Mallory, it turns out, is a freelance operative who handles off-the-books assignments through her manager/handler/former boyfriend, Kenneth (Ewan MacGregor). Despite a grueling run of back-to-back assignments, including rescuing a Chinese journalist in Barcelona, Kenneth convinces her to do one more easy assignment in Ireland with an MI-6 contact (Michael Fassbender) he’s trying to score points with. And despite the bad vibes, it really is a pretty simple job...until Mallory discovers her journalist executed in the garage and Paul (Fassbender) tries to murder her back at their hotel room, with lots of police backup. Oddly enough, Mallory takes offense to this course of action and decides to find out who’s set her up and why.

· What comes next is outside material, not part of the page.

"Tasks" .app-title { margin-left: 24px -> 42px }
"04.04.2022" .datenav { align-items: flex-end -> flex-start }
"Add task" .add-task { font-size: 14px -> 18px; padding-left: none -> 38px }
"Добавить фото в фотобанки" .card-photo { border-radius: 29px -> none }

If this sounds like a standard action/revenge thriller to you, well... that’s because it kind of is. There’s nothing in Haywire that’s going to rewrite the way action movies are made or make your head spin from a twist you never saw coming. But it does have a couple interesting things going for it.

First off, unlike most of these films, there’s no act-two reveal where we find out why everyone turned on Mallory, framed her, and what she’ll need to do to clear her name. She gets a rough sense of where the trail starts, but for the most part she and the audience are left in the dark for most of the film as she fights her way across Europe and America. This feels a little more believable, that an agent who’s been cut off with no resources would be...well, cut off. It’s not until the end of the film that we finally get a sense of the motivation behind Mallory getting burned.

Second is the action. There’s a lot of it and it’s good. Carano was the first female mixed martial artist, and as such she doesn’t need a stuntwoman to film her fight scenes for her. She’s tough and hard and more than believable as a woman who’s beating the crap out of every assassin that’s being sent after her. Since the camera never has to cut to an odd angle or overly wide shot to hide the people fighting -- and director Steven Soderbergh never feels the need to amplify the scenes with sharp sound effects or music -- there’s a brutality to this film that you don’t really see in action movies. It might not be as fast or pretty as some wirework fight scenes, but you never doubt for a second that people are getting pummeled here.

But, like I said, in the end Haywire is really just another action/revenge thriller. It’s got a few nice tweaks that keep it from falling to the back of that pack, but nothing that makes it leap to the front, either. We never get to know Mallory well enough to sympathize with her past knowing “people are trying to kill her.” The downside of saving all that explanation for the end is that it almost becomes an epilogue -- the story’s over just as we finally understand why this all happened.

I really want to give Haywire four stars, but while it’s an entertaining , well-made film that does a lot of things, it never feels like it does quite enough. As I said, many of the action-movie tropes have been pared away to let the raw action shine through, but this also leaves the film feeling a bit thin at points. It’s never anorexic, but it does give you the sense there should’ve just been a little more to it somewhere. This is a pretty bare-bones disc, so if special features tend to swing the vote for you...well, I can tell you now which way you’ll be going. There’s a 15-minute feature called “Gina Carano in Training” which has a simple interview with the fighter-actress talking about how Soderbergh contacted her to be in the film, and how she trained with armorers and stuntmen to prepare for her first film. There’s also some assembled footage where the director talks about seeing her first MMA fight (also included in the feature -- all 38 seconds of it) and deciding to build a movie around this woman. The other feature, “The Men of Haywire,” is composed of quick snippets of the otherwise all-male cast talking about working with Soderbergh and Carano. Oh, and there’s a bunch of Lionsgate trailers if you like watching those.